Posts Tagged ‘photo’

Photos & Photo Poems Now Available on Fine Art America

June 24, 2019

 

I have been focusing recently on making my artwork and poem art available on Fine Art America. These are my first four images.

 

Still Life Of A Necklace Made From Wood Squares, Glass Pearls And A Shell Feather. Necklace and photo by Mike Smetzer.

Still Life Of A Necklace Made From Wood Squares, Glass Pearls And A Shell Feather.

 

Still Life of a Necklace” is a photograph of a necklace I made for Vera several years ago. It is presented here as a still life. The central feature is a white feather made of shell. The secondary features are the square wooden beads, which are spaced with pink and burgundy glass pearls. The background is black pastel paper.

 

Poem Spirit Door Over Lapis Spiral In Bed Of Tourmaline. Poetry, Photo and Mosaic by Mike Smetzer.

Poem “Spirit Door” Over Lapis Spiral In Bed Of Tourmaline.

 

“Spirit Door” explores the feelings I had about the back door of our cottage in Missouri. The poem was first published on this blog.

“Lapis Spiral in Bed of Tourmaline” is a still-life photograph of a bead mosaic. It was created as a strung spiral of lapis lazuli beads. Around the lapis are tourmaline pebbles bunched loosely against the spiral. All the stones are natural. The lapis beads have been organized with the highest lapis content toward the center. The outer beads have other minerals such as quartz and iron pyrite and are intended as a transition to the mixed colors of the tourmaline pebbles.

 

Lapis Spiral in a Bed of Tourmaline Pebbles. Photo and mosaic by Mike Smetzer.

Lapis Spiral in a Bed of Tourmaline Pebbles.

 

 

Poem Sunday Morning, January 1, Over Marble And Serpentine Mosaic Of Cross. Poetry, photo, and mosaic by Mike Smetzer.

Poem Sunday Morning, January 1, Over Marble And Serpentine Mosaic Of Cross

 

“Sunday Morning, January 1” is a simple poem set in a kitchen where the speaker is looking out the window while having breakfast and listening to hymns on the radio. It was first published in Mostly Maine.

The visual background is a wall-like mosaic of green/black serpentine rectangles surrounding a cross of brown marble rectangles that have lines like wood. All stones are natural.

Greatness Passed Us By

October 26, 2018

 

We chased the literary world in our youth,
confident, a pack of beagles, legs pumping,
tails whipping, heads low and sniffing,
or muzzles up and howling in the wind.

We chased, but greatness passed us by,
aloof, impenetrable as an Abrams tank.
We bayed and nipped at its grinding tracks,
then fell back, silenced in its wake.

The cadre of Accepted Writers moved on.
Most of my peers left the pack long ago
for a dog’s life and a home, or departed
to sleep in the warmth of God’s hearth.

But this old hound is chasing still,
limping along behind the eager pups,
watching for an open hatch, for that
moment when I might yet jump in.

 

Copyright © 2018 by Michael B. Smetzer

 

Stream through an Autumn Woods. Photo by Vera Lisa Smetzer.

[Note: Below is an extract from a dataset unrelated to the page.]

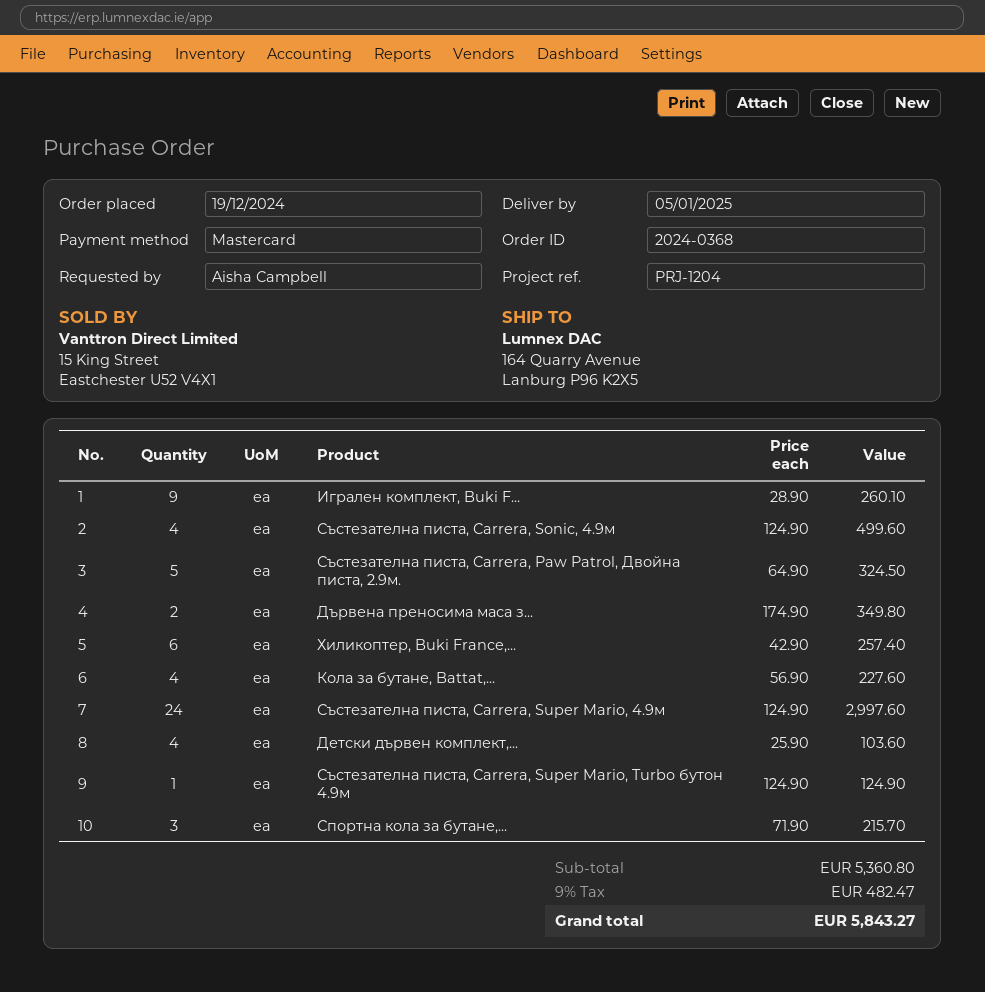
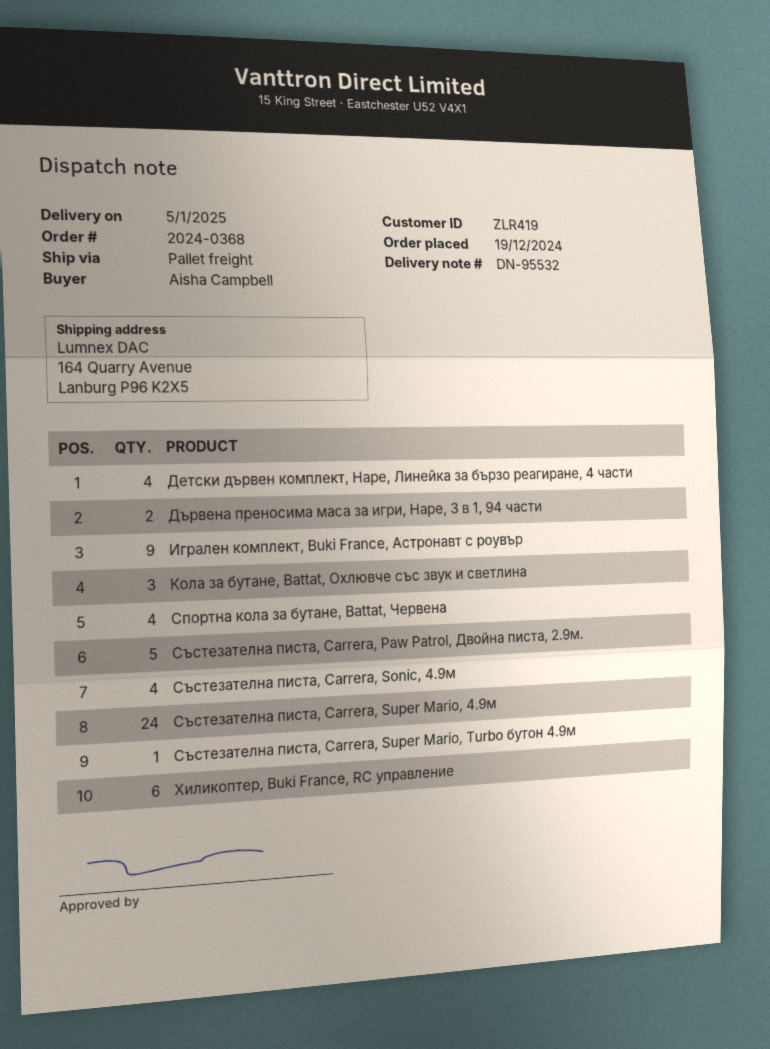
Кола за бутане, Battat,...: 4 -> 3
Спортна кола за бутане,...: 3 -> 4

Stream through an Autumn Woods. Photo by Vera Lisa Smetzer.

The Great Art Exhibition

October 19, 2018

 

Many years ago, a young man with a love of painting
traveled to The Great Art Exhibition held annually
in the largest city of a country much like our own.

The show was filled by painting in a Classical style.
He loved the proportions and eloquence of the work
and stayed in the city visiting the show until it closed.

On returning home, the artist set up an easel in his room.
For twenty years he worked to perfect his vision.
His paintings were wonderful. The works of his heart.

When he was ready, he took his paintings to the jury
that decided what to allow into each year’s exhibition.
But all the paintings he saw around him were Romantic.

The judges reviewed his work. “Classical painting!
We don’t want Classical art. Take this crap away!”
The painter went home weeping. “My paintings failed.”

After a few days, he decided to try Romantic painting.
“If I show the judges I can paint the art they want,
they might let my paintings into the Great Exhibition.”

He took twenty years to perfect his Romantic style.
“These paintings,” he thought, “are not works of my heart,
but they are bold and dramatic. And they are beautiful.”

He went to the jury with new paintings and new hopes.
When he got there he found the old judges were gone.
The paintings he saw around him were all Realistic.

The new judges reviewed his work. “Romantic painting!
We don’t want Romantic art. Take this crap away!”
And so he went home again, weeping. “I have failed.”

Now an old man, the artist gave away his paintings
to farmers and villagers to hang in their cottages.
He gave away his paints and brushes, and his easel.

For another twenty years the painter lived on in grief.
Then, after he died, an art dealer discovered his work.
The dealer bought all of his Classical paintings

and took them to the jury for The Great Art Exhibition.
The new judges wanted Neoclassical art. “Wonderful!”
they said. “Here is the grandfather of our movement!”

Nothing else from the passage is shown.